> WHAT IS BEING ASKED
Return the listing below exactly, with the pictures dropped.

> GIVEN DATA

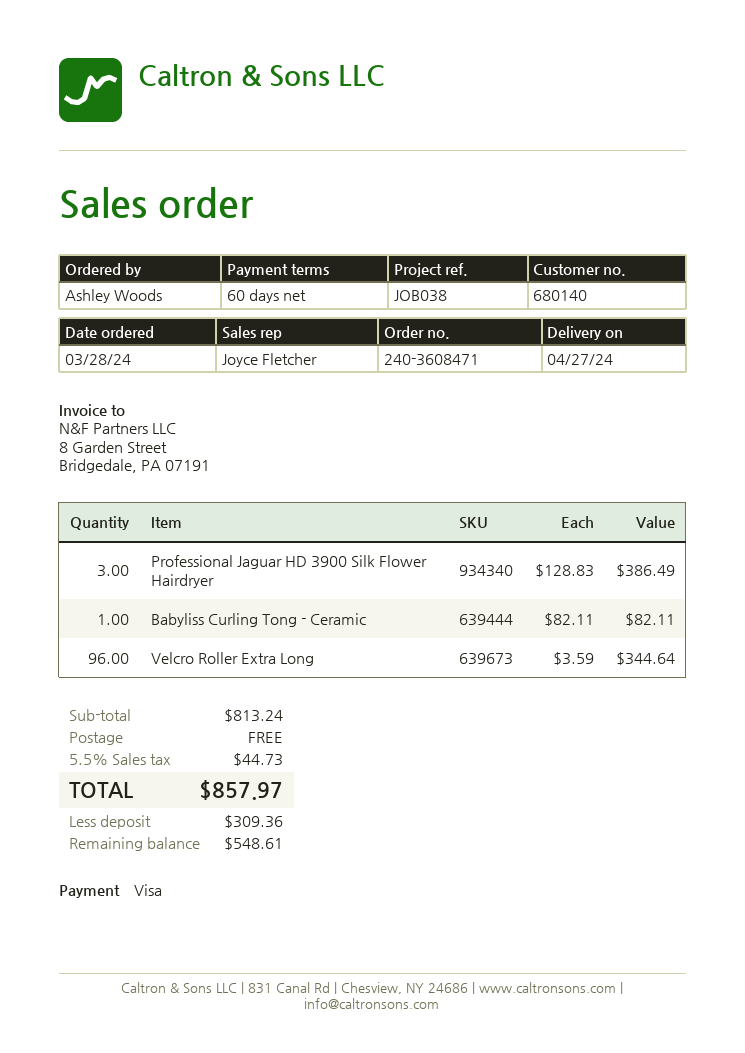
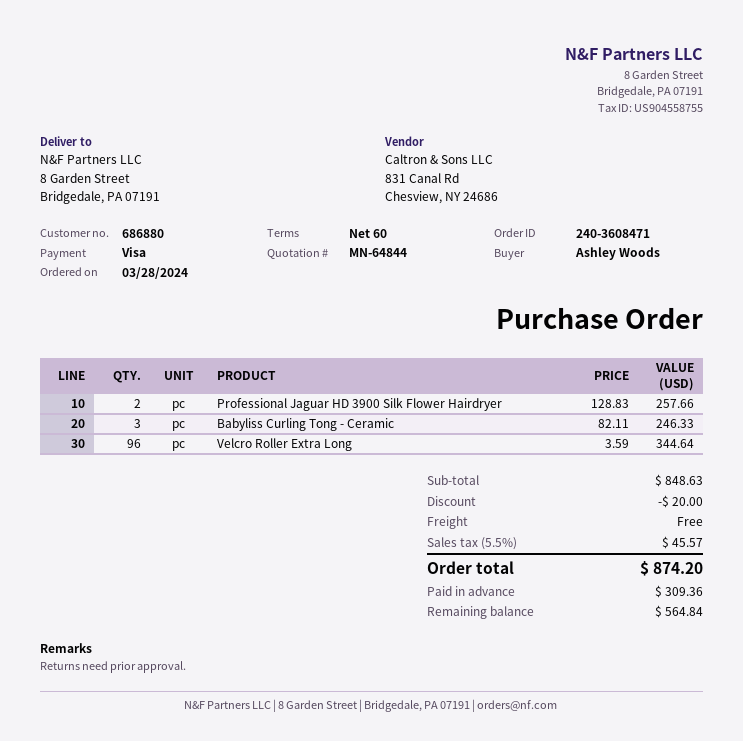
customer number: 680140 -> 686880
Professional Jaguar HD 3900 Silk Flower Hairdryer: 3 x 128.83 = 386.49 -> 2 x 128.83 = 257.66
Babyliss Curling Tong - Ceramic: 1 x 82.11 = 82.11 -> 3 x 82.11 = 246.33
subtotal: 813.24 -> 848.63
discount: none -> 20.00
tax: 5.5% = 44.73 -> 5.5% = 45.57
total: 857.97 -> 874.20
balance: 548.61 -> 564.84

> RESULT OF THE TASK
customer number: 680140 -> 686880
Professional Jaguar HD 3900 Silk Flower Hairdryer: 3 x 128.83 = 386.49 -> 2 x 128.83 = 257.66
Babyliss Curling Tong - Ceramic: 1 x 82.11 = 82.11 -> 3 x 82.11 = 246.33
subtotal: 813.24 -> 848.63
discount: none -> 20.00
tax: 5.5% = 44.73 -> 5.5% = 45.57
total: 857.97 -> 874.20
balance: 548.61 -> 564.84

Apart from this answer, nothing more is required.